Would it include Democratic Senate Majority Leader Harry Reid's characterization of then-President George W. Bush as "a loser and a liar"?
Would it include Democratic Sen. Debbie Stabenow's denunciation of President Bush as "dangerously incompetent"?
Would it include the late Democratic Sen. Ted Kennedy's assertion that the Bush administration fabricated a case for war in Iraq, or, as Kennedy put it, "week after week after week, we were told lie after lie after lie"?
Would the "vitriolic rhetoric" include Democratic Rep. Charlie Rangel's referring to Bush as "our Bull Connor," the infamous Southern lawman who, in the 1960s, turned police dogs and water hoses on black civil rights protesters?
Would it include the declaration by Comedy Central's Jon Stewart -- a man astonishingly described as a modern Edward R. Murrow -- that former President Harry Truman was "a war criminal"?
Would it include then-presidential candidate Barack Obama's declaration made at a fundraiser that "if they bring a knife to the fight, we bring a gun"?
Would it include Hillary Clinton's telling a black audience that the then-Republican majority Congress was "run like a plantation"?
Would it include the Rev. Al Sharpton, who, long before meeting with the FCC and demanding broadcasting decency standards, called the then mayor of New York a "nigger whore"?
Would it include then-Rep. Diane Watson, D-Calif., who attacked a black political opponent: "He's married to a white woman. He wants to be white. He wants a colorless society. He has no ethnic pride. He doesn't want to be black. I said that"?
Would it include the way then-President Bill Clinton, according to aide Dick Morris, described his 1996 Republican opponent: "Bob Dole is not a nice man. Bob Dole is evil. The things he wants to do to children are evil. The things he wants to do to poor people and old people and sick people are evil. Let's get that straight"?

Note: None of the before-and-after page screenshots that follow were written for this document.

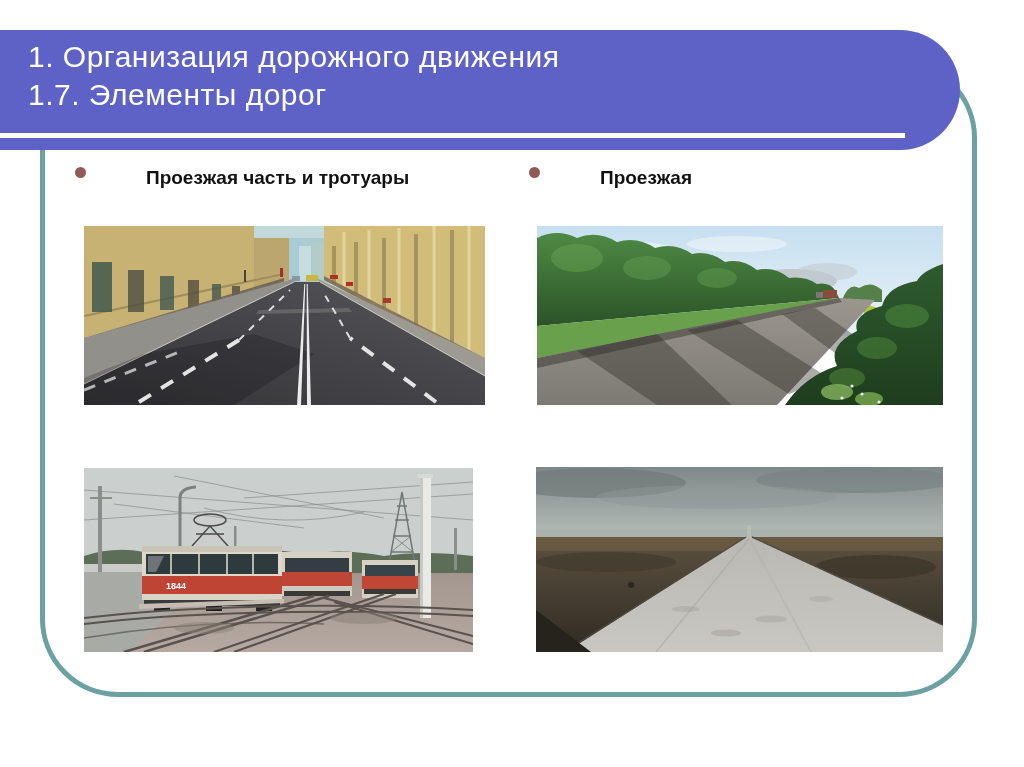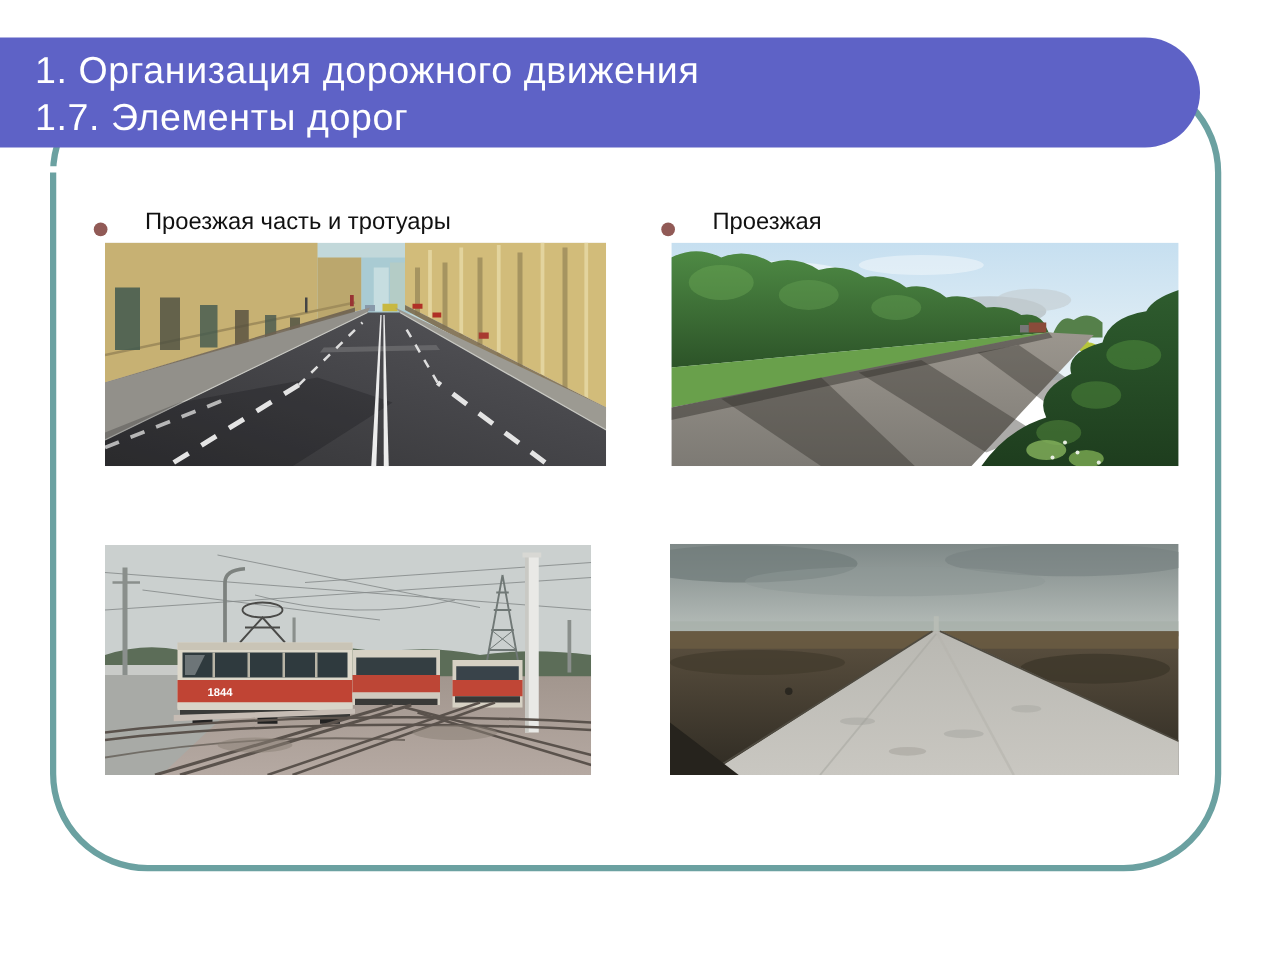--- a/index.html
+++ b/index.html
@@ -6,37 +6,37 @@
   .slide{
     position:relative;width:1024px;height:767px;background:var(--background,#fff);
     font-family:"Liberation Sans",sans-serif;overflow:hidden;
   }
   .frame{
     position:absolute;left:40px;top:60px;width:937px;height:637px;
     border:5px solid var(--frame,#6ba1a1);border-radius:78px;box-sizing:border-box;
     background:transparent;z-index:1;
   }
   .banner{
-    position:absolute;left:0;top:30px;width:960px;height:88px;
+    position:absolute;left:0;top:30px;width:960px;height:120px;
     background:var(--banner,#5e62c6);border-radius:0 60px 60px 0;z-index:2;
   }
   .banner .titles{position:absolute;left:28px;top:8px;color:var(--banner-text,#fff);}
   .title-line{font-size:30px;line-height:38px;font-weight:400;letter-spacing:.5px;white-space:nowrap;}
   .banner-underline{position:absolute;left:0;top:103px;width:905px;height:5px;background:#fff;}
   .caption{
-    position:absolute;display:flex;align-items:flex-end;z-index:3;
-    color:var(--label,#111);font-size:19px;font-weight:normal;white-space:nowrap;
+    position:absolute;display:flex;align-items:flex-start;z-index:3;
+    color:var(--label,#111);font-size:19px;font-weight:bold;white-space:nowrap;gap:30px;
   }
   .bullet{width:11px;height:11px;border-radius:50%;background:var(--bullet,#915a56);
     margin-right:30px;flex:0 0 auto;}
   .cap1{left:75px;top:167px;}
   .cap2{left:529px;top:167px;}
   .cap3{left:75px;top:406px;}
   .cap4{left:529px;top:406px;}
-  .photo{position:absolute;overflow:hidden;z-index:3;}
+  .photo{position:absolute;overflow:hidden;z-index:3;margin-top:32px;}
   .photo svg{display:block;width:100%;height:100%;}
   .ph1{left:84px;top:194px;width:401px;height:179px;}
   .ph2{left:537px;top:194px;width:406px;height:179px;}
   .ph3{left:84px;top:436px;width:389px;height:184px;}
   .ph4{left:536px;top:435px;width:407px;height:185px;}
 </style>
 </head>
 <body>
 
 <div class="slide">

Would it include the unhinged MSNBC host Ed Schultz, who, days before the Tucson shooting, said: "This is an ideological war. ... I will fight these bastards every night at 6 o'clock because I know what they're up against. I know what they want to do. They want to take down American workers. ... They want to destroy the American dream, concentrate the wealth to the top and control minorities"?